Zondereinde’s peer educator group consists of 10 employees who form part of the support structure for employees infected and affected by HIV/Aids, providing counselling and training. They also refer individuals to medical practitioners for further advice and treatment.


Booysendal’s HIV/Aids peer educator group is managed by one of its core contractors, Minopex. Efforts are under way to employ someone to facilitate this process for the rest of the operation. At present, Minopex aims to:

Booysendal does not record the number of employees who take part in VCT or are on ART. This information is kept confidential.


TB is a significant health risk within southern Africa, especially since the symbiotic relationship between TB and HIV exacerbates the incidence of both illnesses. As a result, Northam runs a highly effective directly observed treatment regime for the treatment of TB at Zondereinde. This regime is aligned with the TB guidelines of the World Health Organisation.


The total number of employees receiving treatment for TB during the year amounted to 762 (F2012: 644), with 107 cases detected and referred for compensation (F2012: 85).


A total of two new cases of TB were identified at Booysendal in F2013 and submitted for compensation (F2012: 2).


As required by law, the noise levels associated with underground equipment at Northam’s operations are contained below 110dBA. All employees are also issued with PPE to ensure that any exposure to noise levels above 85dBA over an extended period of time is limited.


At Zondereinde, 43 incidences of NIHL were detected and referred for compensation (F2012: 44), 25 of which have already received compensation.


Booysendal has a hearing awareness campaign in place, as well as a hearing conservation committee, which holds quarterly meetings. There were 21 cases of NIHL reported at Booysendal during the year (F2012: 37). The treatment those affected receive is in line with the WHO guidelines.

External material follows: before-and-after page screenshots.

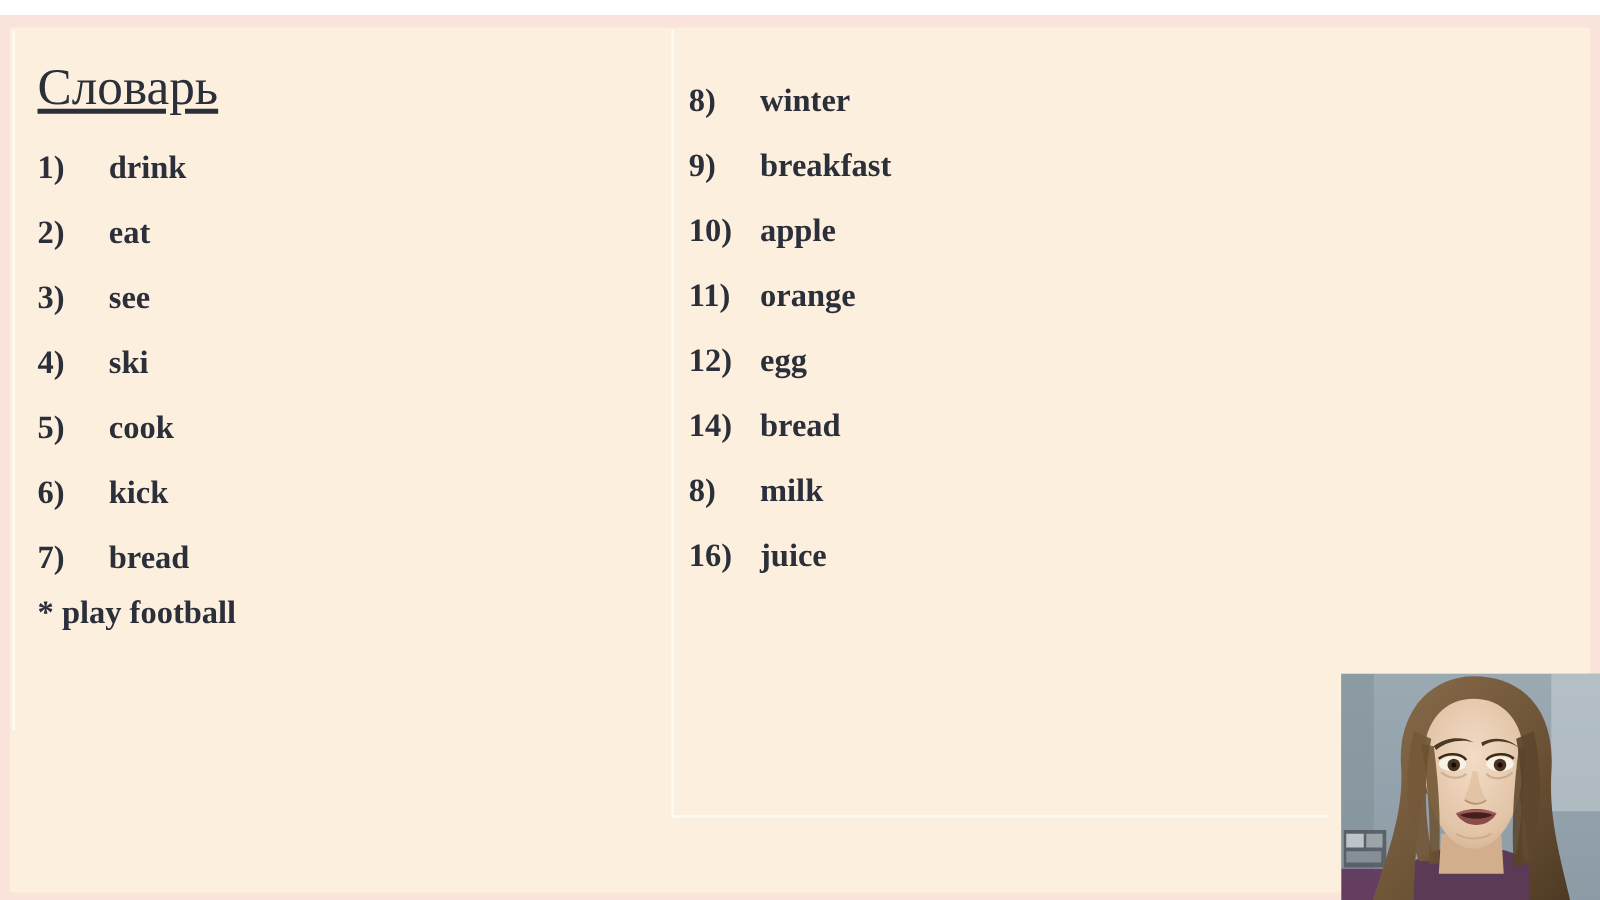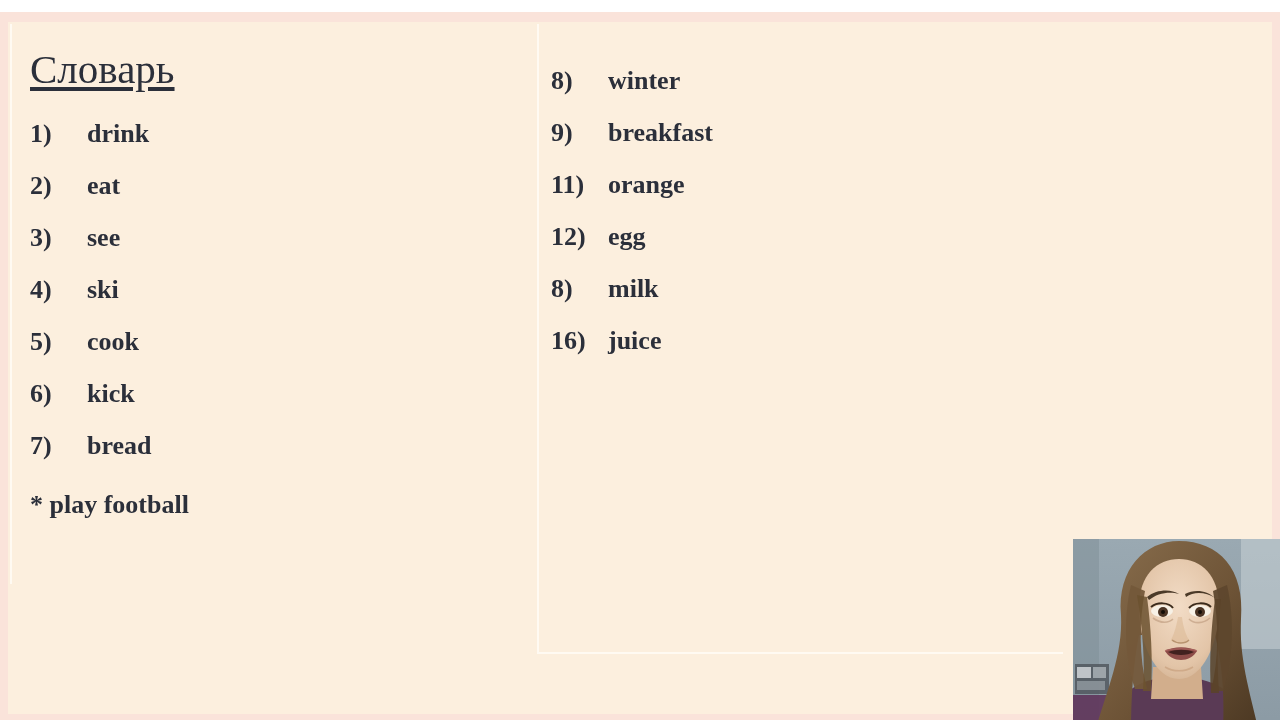"10)" li.vocab-item { html: none -> <li> <span>10)</span> <span>apple</span> </li> }
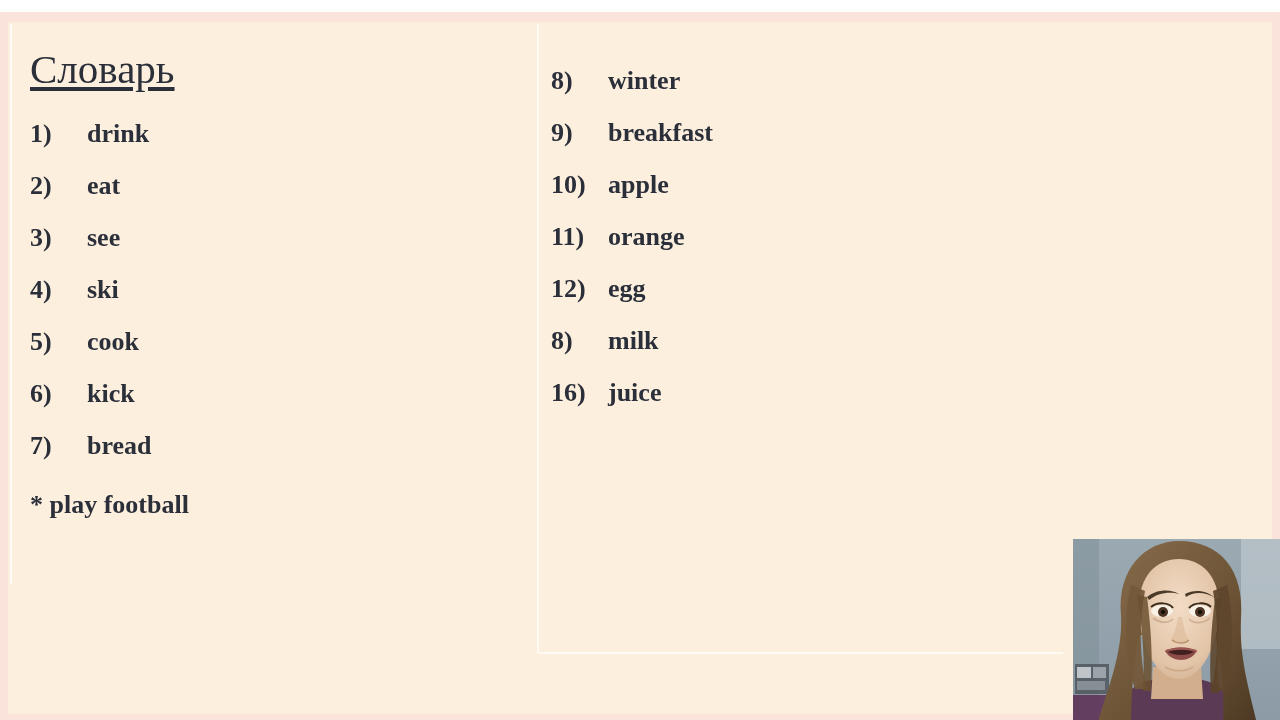"14)" li.vocab-item { html: none -> <li> <span>14)</span> <span>bread</span> </li> }
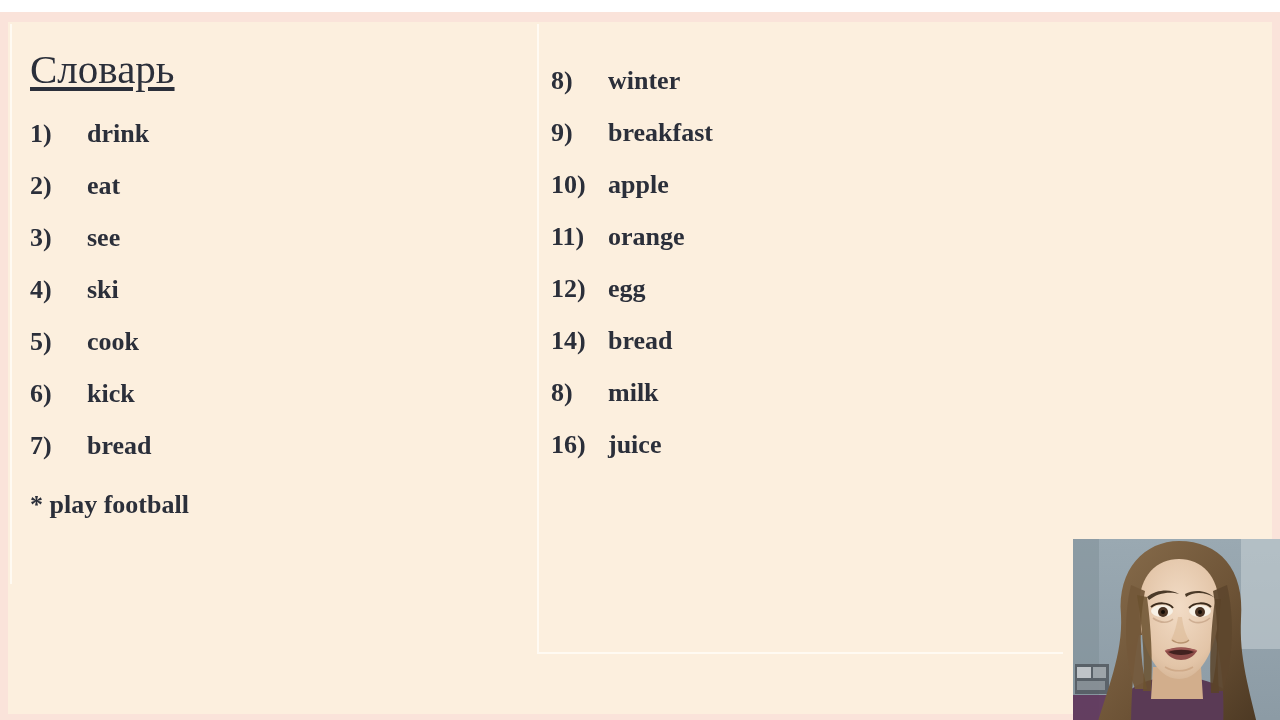"* play football" #left-footnote { margin-top: 15px -> none }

Northam’s Zondereinde mine makes use of hydropower, particularly in the powering of rock drills. This methodology reduces the level to which employees are exposed to noise, while also helping to reduce dust generation. As the rock mined in the Bushveld Complex does not contain quartz, the threat of silicosis and occupational lung disease (OLD) is eliminated. There were no instances of OLD reported at Zondereinde nor Booysendal during the year.


Northam upholds the basic labour rights enshrined in the Fundamental Rights Convention of the International Labour Organisation (ILO), which serves to ensure the implementation of fair employment practices at all of its operations. The company’s policies and practices operate in compliance with South Africa’s employment equity requirements, and ensure that all employees are treated fairly, irrespective of origin, race or gender.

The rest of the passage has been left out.